In the end, LANL didn't interact at all with residents. Neither did any other government body.
Some authorities, including the New Mexico Tumor Registry, dispute there's a higher incidence of cancer and cancer-related deaths in the area. The National Cancer Institute is finally beginning the first comprehensive study on the health effects of the Trinity blast, trying to reconstruct what radiation levels of inhabitants might have been back in 1945. But results are only anticipated in 2017 at the earliest.
Michael Swickard, who spent large amounts of time on his family ranch about 27 miles from the blast site and believes his thyroid illness was likely caused by radiation exposure, scoffs that anything useful will come out of a new "study." He says if the government wanted to know what happened to people in the area, they would already have investigated.

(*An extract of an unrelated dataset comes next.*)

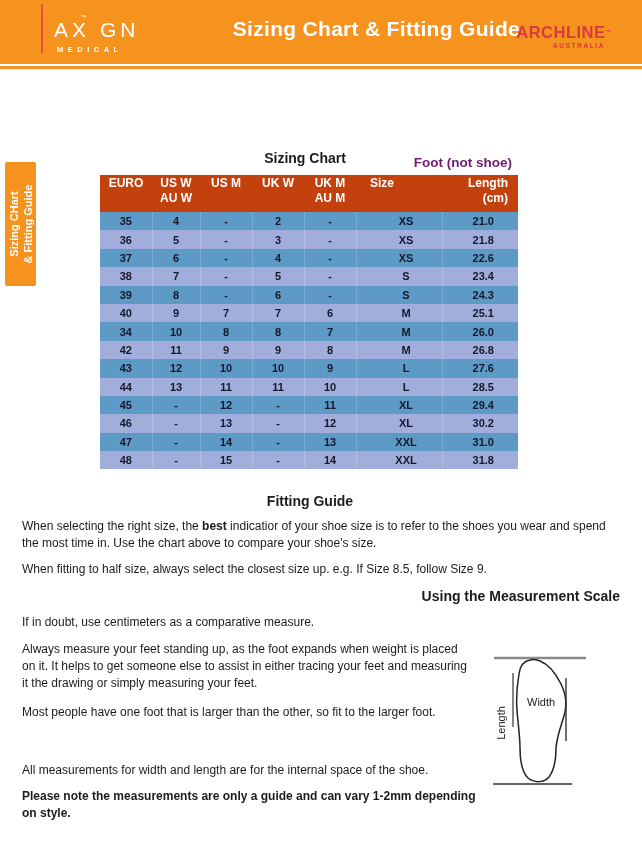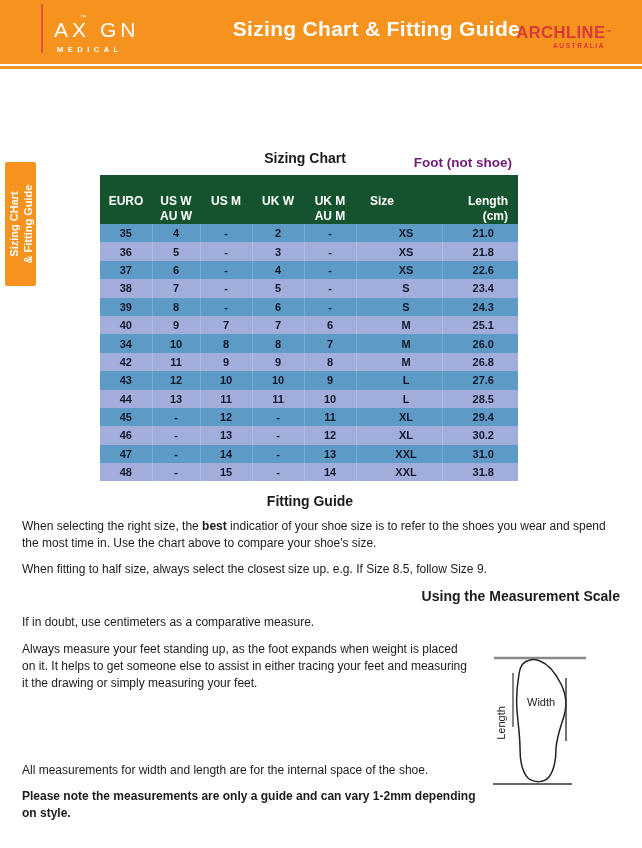"EURO" .sizing-table th { background: #14532d -> #c2410c; padding-top: 19px -> 1px }
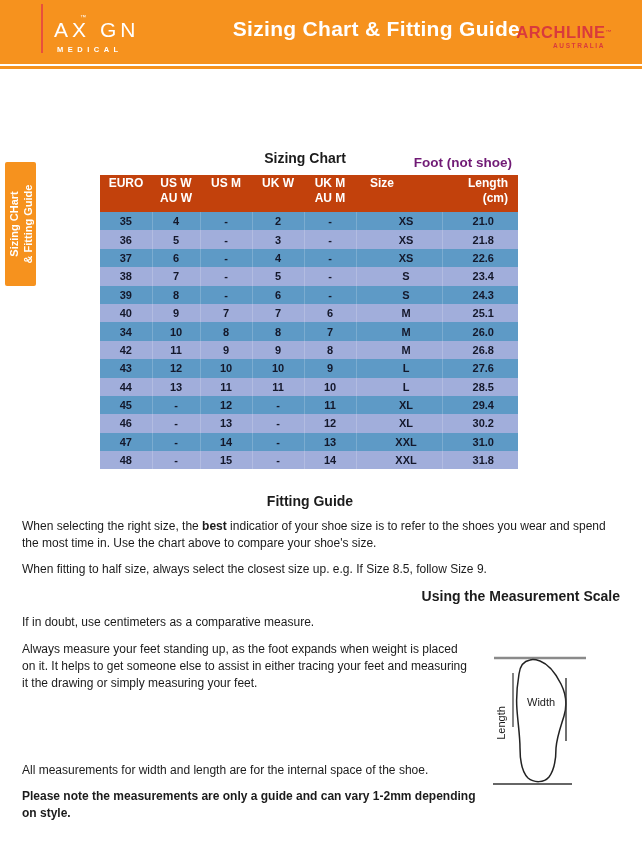"Most people have one foot" div.para { html: none -> <div>Most people have one foot that is larger than the other, so fit to the larger foot.</div> }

"The government doesn't care," Swickard says. "They care if I eat salt, they care if I eat sugar, they care if I eat fat. And they don't care if I eat plutonium and all those other byproducts?"
Stricken by cancer
Lifelong Tularosa resident Edna Hinkle's family tree provides plenty of anecdotal evidence that her environment has been poisoned. Neither of her grandparents had cancer. It didn't exist in her family before the Trinity test, as far as she knows. But since then, relative after relative has been stricken and many have died - more than a dozen on each her father's and mother's side. She has undergone a double mastectomy and makes sure her two daughters - so far cancer-free - do diligent testing. That's part of life in Tularosa now, if you have medical insurance. Hinkle's daughter says "it's not a matter of if we get cancer, it's a matter of when."

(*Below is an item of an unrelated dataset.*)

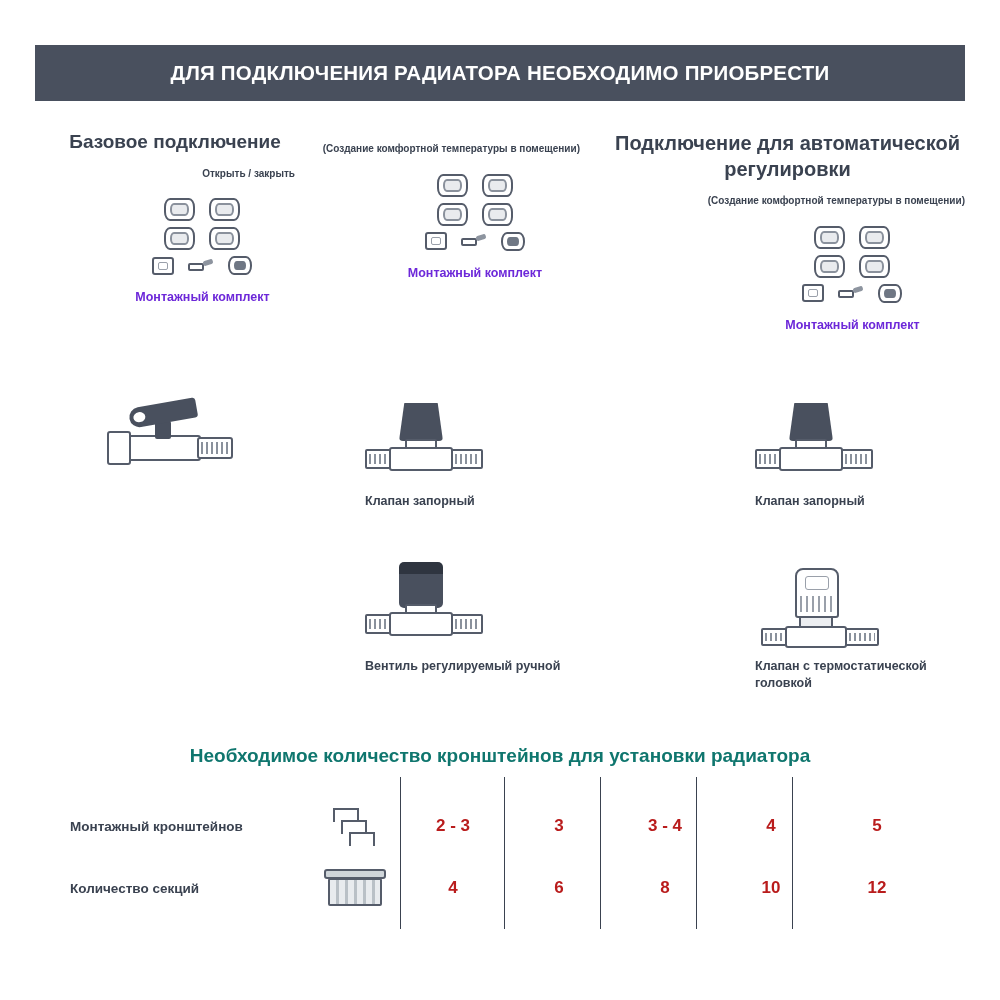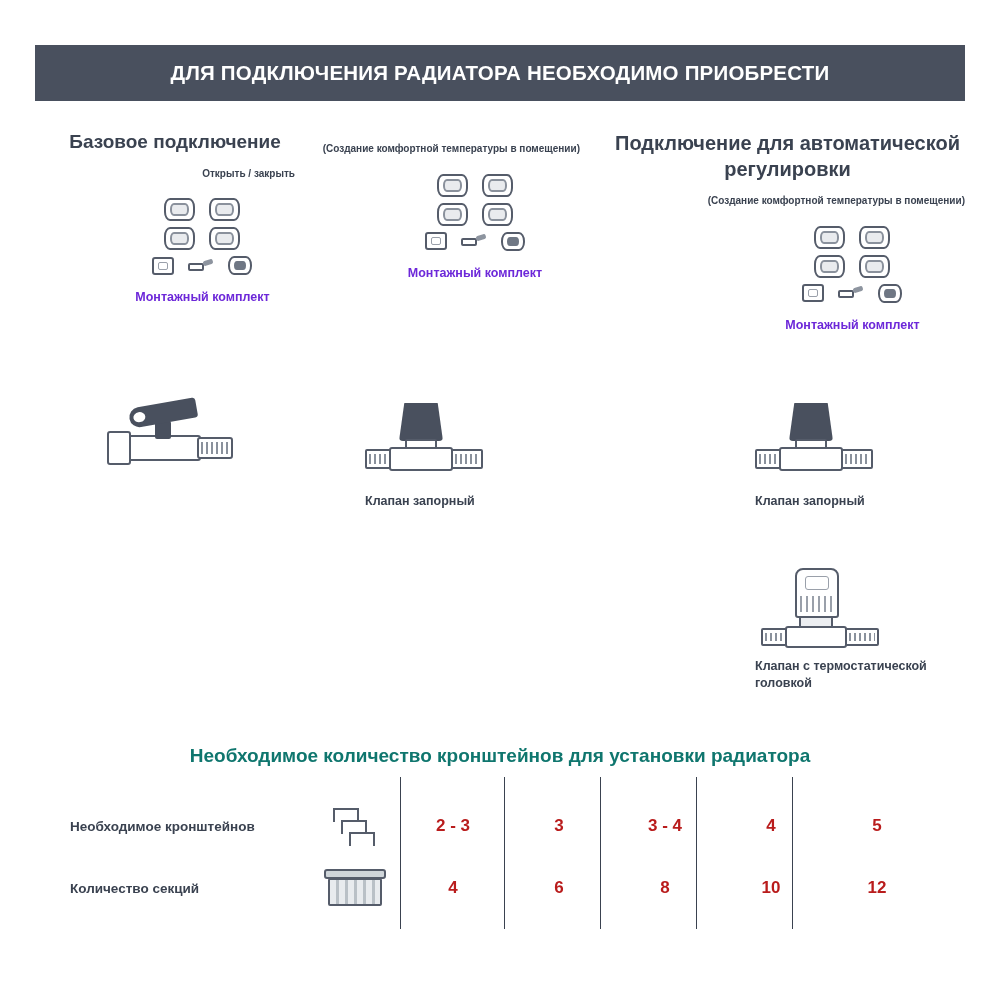"Вентиль регулируемый ручной" div.product { html: none -> <div> <div> <div> <div></div> <div></div> <div></div> <div></div> <div></div> </div> </div> <div>Вентиль регулируемый ручной</div> </div> }
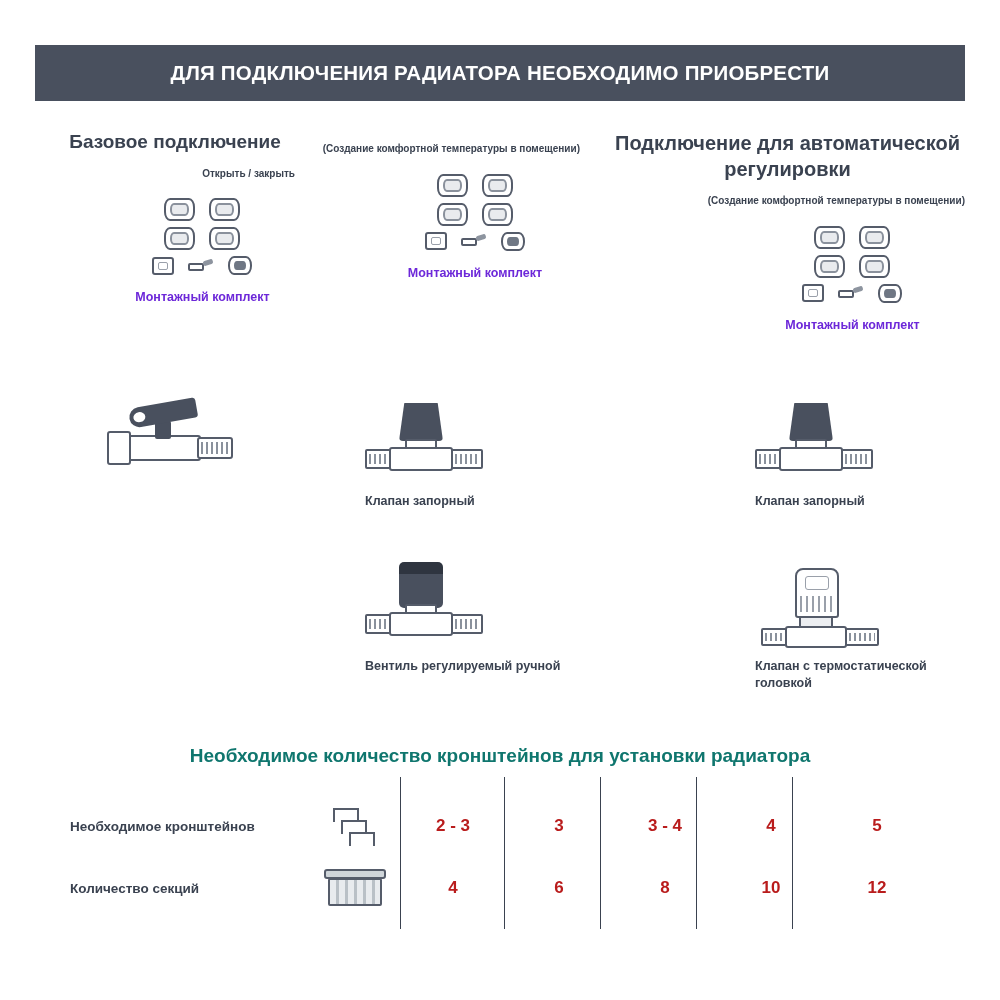"Необходимое кронштейнов" div.tlabel { text: Необходимое -> Монтажный }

Dr. Maureen Merritt created the New Mexico Alliance of Nuclear Worker Advocates, pushing for compensation for exposed citizens. She says it's time for social, environmental and financial justice in this case. "The right thing for this nation to do is to go ahead and acknowledge that the New Mexico downwinders have a legitimate claim against the federal government," she says, "because they were sacrifical lambs at the time."
Merritt is pushing for congressional hearings on the case, preferably to be held in New Mexico, that will also lead to citizens here being included in a proposed expansion of the 1990 Radiation Exposure Compensation Act.

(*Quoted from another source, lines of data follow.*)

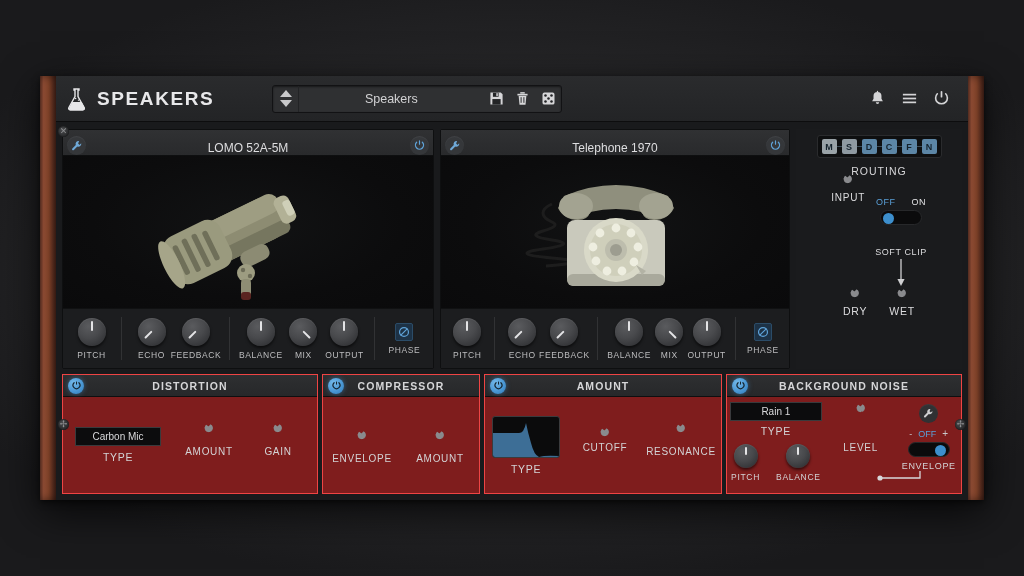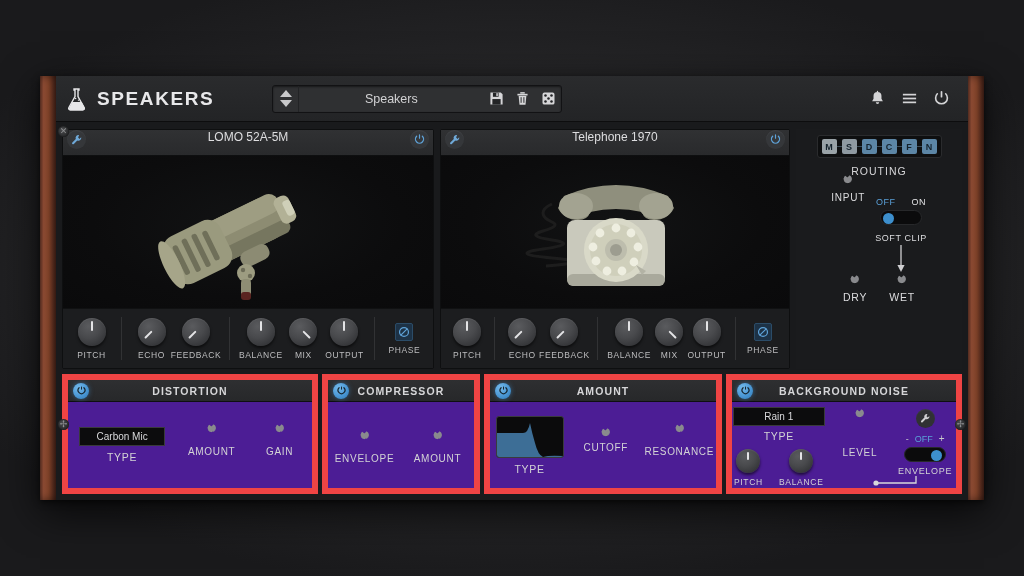"LOMO 52A-5M" .mod-head { align-items: flex-start -> flex-end }
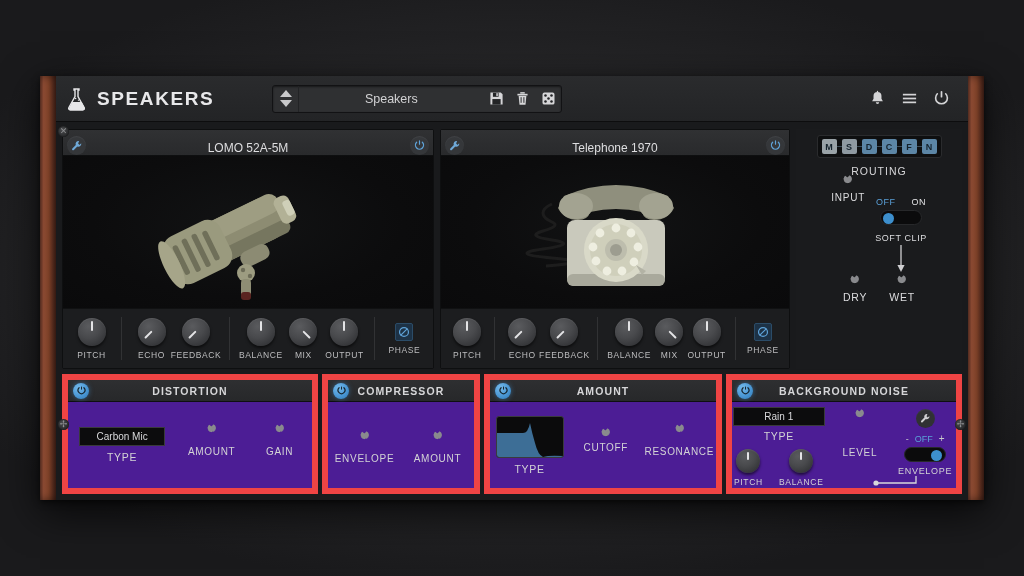"SOFT CLIP" #sc-label { margin-top: 8px -> 22px }
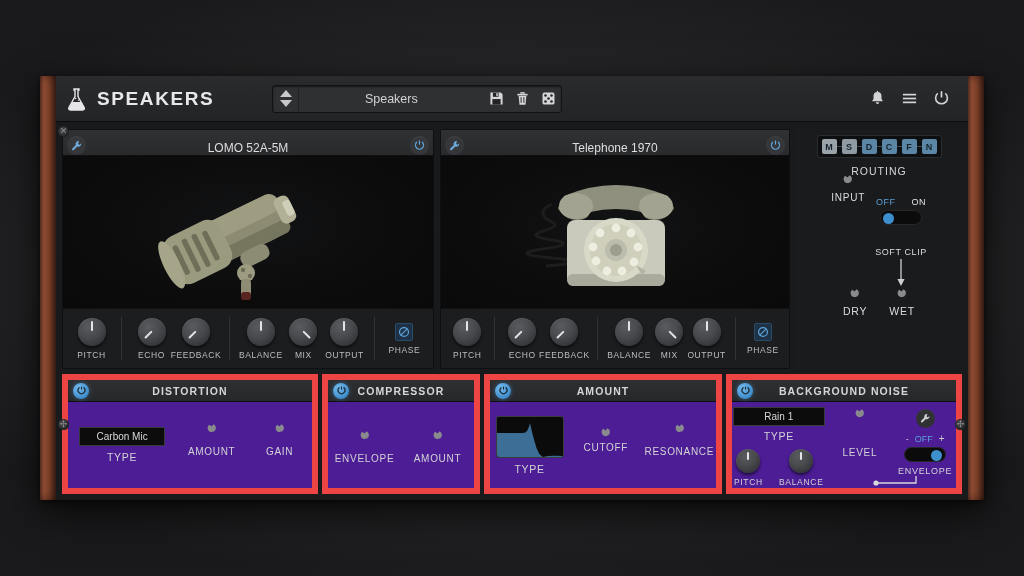"DISTORTION" .fx { background: #4c1d95 -> #7f1d1d; border: 6px solid #ef4444 -> 1px solid #ef4444 }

Tina Cordova and other current and former Tularosa residents have founded a group called the Tularosa Basin Downwinders Consortium toward that end, gathering their own health statistics to use in lobbying for compensation and recognition.
So while WW II may have ended after the atomic bombs were dropped, for the Tularosa activists, their fight is just picking up momentum now, 70 years later. "There was no consent on our part, we were totally drafted into service," Cordova says. "We've given all we have and we've never been given an acknowledgement - a 'sorry.'"
By the 75th anniversary of the use of atomic bombs, she says she hopes that too can be included in history books.